おはようございます。江戸時代の初めに京都で東本願寺を創られた第12代教如上人のご生涯について、六回にわたってお話をさせていただきます。そのご生涯は、親鸞聖人の教えを伝えるという強い意志に貫かれていました。四月に教如上人の400回忌をお迎えするにあたって、戦いが日常化していた時代と向き合いながら、親鸞聖人とともに生きた57年のご生涯を振り返ってみたいと思います。
教如上人のご生涯を六つの出来事からみていくことにします。今日は、教如上人が本願寺を継ぐべきと意志を固めた得度についてです。得度とは髪を剃って僧侶になることをいいます。得度は永禄十三年、西暦1570年、二月十六日、13歳の時でした。当時、男子が一人前になったことを祝う儀式を元服と呼びます。だいたい14、5歳から17歳で行われていました。子どもから大人への仲間入りを意味します。教如上人も得度によって、これまで御児様(おちごさま)と呼ばれていましたが、父顕如上人の後継者を意味する新御所様に改められました。得度によって、一般の元服と同じように、一人前の僧侶としての歩みが始まったといってもいいでしょう。

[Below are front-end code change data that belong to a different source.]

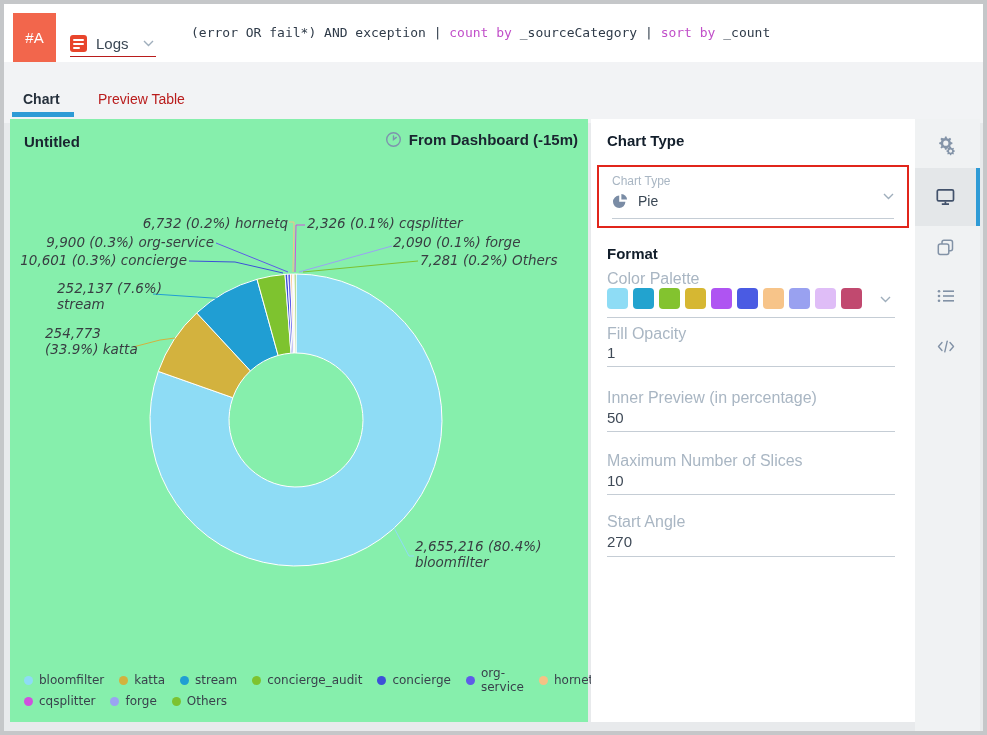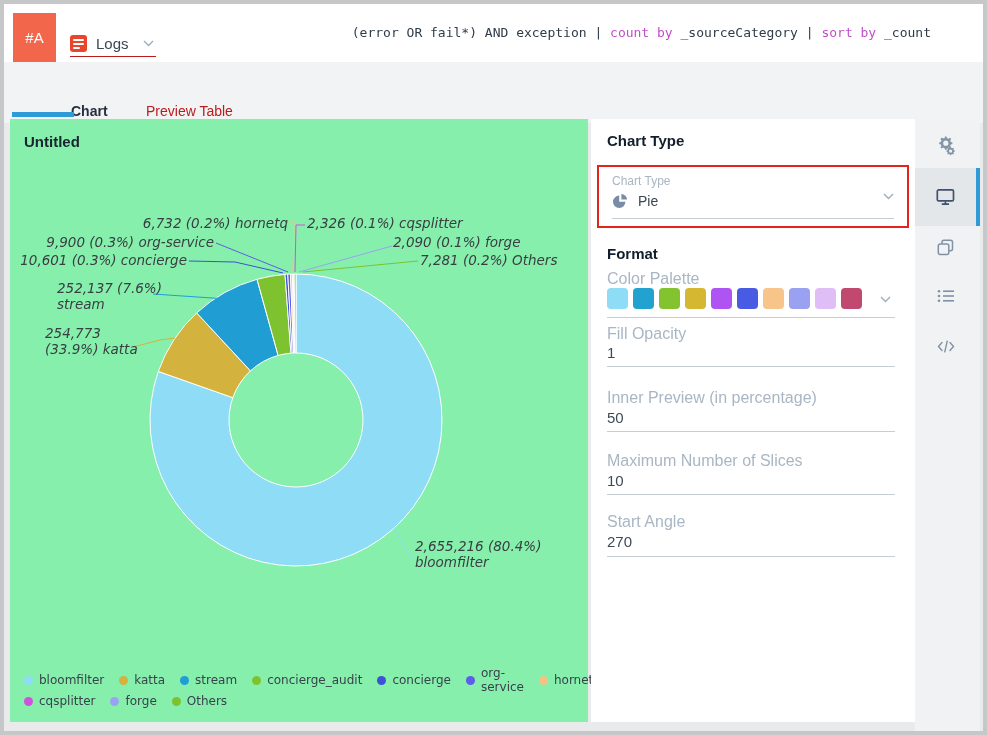"(error OR fail*) AND exception" .query { text-align: right -> none }
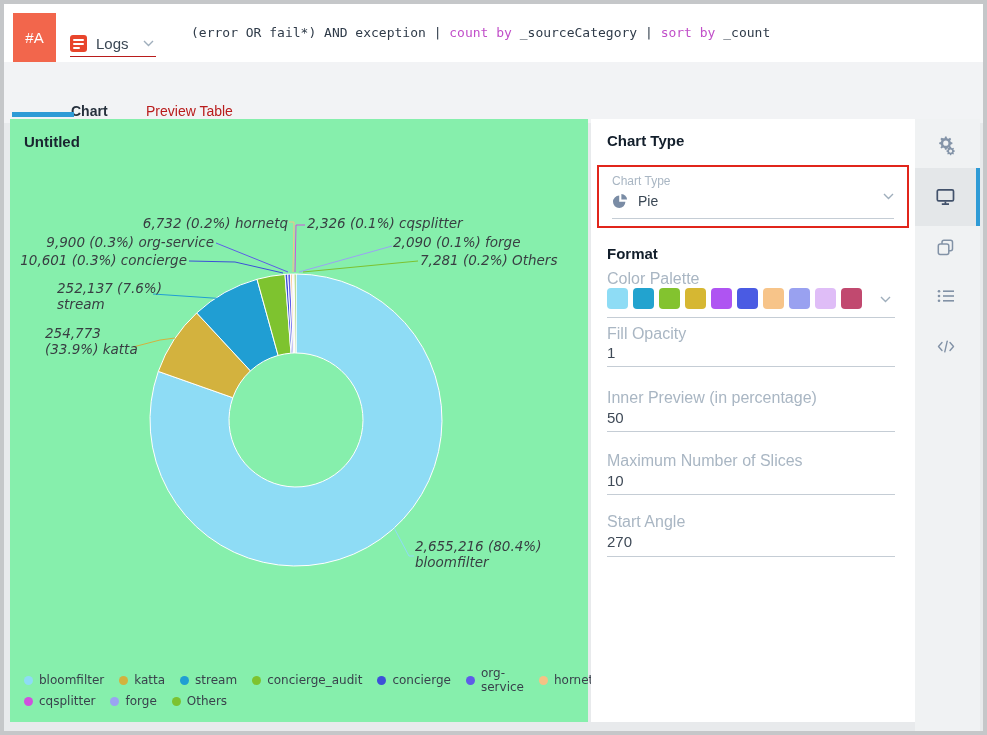"Chart" .tab { margin-left: 48px -> none; top: 41px -> 29px }
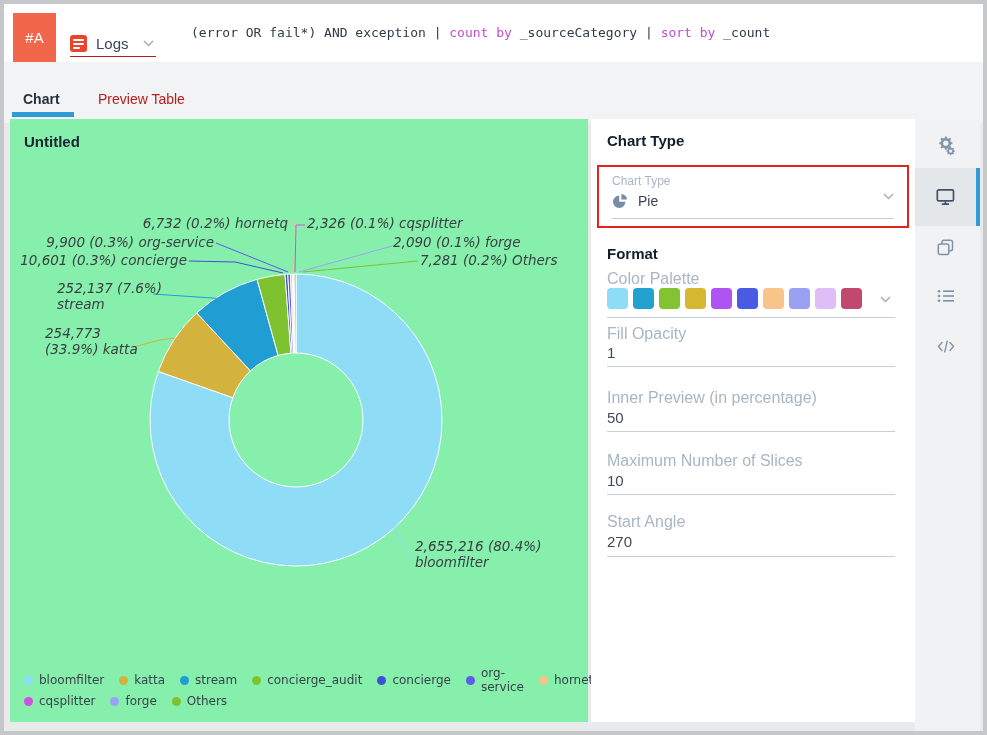"From Dashboard (-15m)" div.time-range { html: none -> <div> <svg> <circle></circle> <path></path> </svg> <span>From Dashboard (-15m)</span> </div> }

この得度について、教如上人が直接語った言葉は残っていません。得度の様子を記した記録をみていくことによって、教如上人の思いを推測してみましょう。まず得度の時期です。この年の二年前、織田信長が足利義昭を奉じて京都に入り、将軍家の再興がなったのです。そのため本願寺には献金が要請されました。これによって信長の実力が天下に知れわたったのです。政局は流動的でしたが、どうにか安定していました。こののち本願寺は信長と戦うことになりますが、この時点では敵対するとは思ってもいない状況でした。そのため教如上人の得度は十分に準備することができたのでした。
顕如上人の場合は慌しいものでした。父証如上人が、教如上人には祖父に当たる方です、病を得て、亡くなる前日に、12歳で急ぎ得度を行なったのです。おそらく十分な準備ができずになされたとみられます。これに比べて、教如上人の場合は予定されたものだったので、自覚も徐々に高まっていたのではないでしょうか。
この頃、すでに本願寺は門跡となっていました。門跡とは最も寺格の高い寺院で、皇族や上流貴族の子弟が住職をつとめました。このことは単に本願寺の貴族化ということではなく、存在が社会に認知されるうえで必要であったと、当時の人々は考えたのでしょう。得度によって教如上人は、新御所様と呼ばれることになったと前にのべましたが、本願寺が門跡となっていたことから、新門跡とも呼ばれることになるのです。本願寺では最初の新門跡です。そのため教如上人は、みずからの意志と関わりなく、当時の社会でよく知られる位置にいたのです。
ここで教如上人の内面に迫ってみましょう。得度は子刻、つまり真夜中の十二時前後に、父顕如上人の見守るなかで行われました。場所は大坂本願寺御影堂で、宗祖親鸞聖人の御木像、御木像は敬意をこめて御真影とお呼びします、この前で、わずかのあかりのなかで、髪が剃られました。厳粛な儀式であったようです。
親鸞聖人の面前で、少年から大人へ、僧侶への歩みを始めることになりました。本願寺第8代蓮如上人は15歳で真宗の興隆の志をおこしています。教如上人もどのような志をおこしたのでしょうか。親鸞聖人の御木像が移ってわずか27年の大坂本願寺の興隆を思うとともに、親鸞聖人のおしえを学ぶことを強く決心したと思います。この強い自覚が以後の波乱に富む人生を生きる基点となったのです。いささか推論がすぎたようですが、教如上人の得度の意義を以上のようにとらえておきます。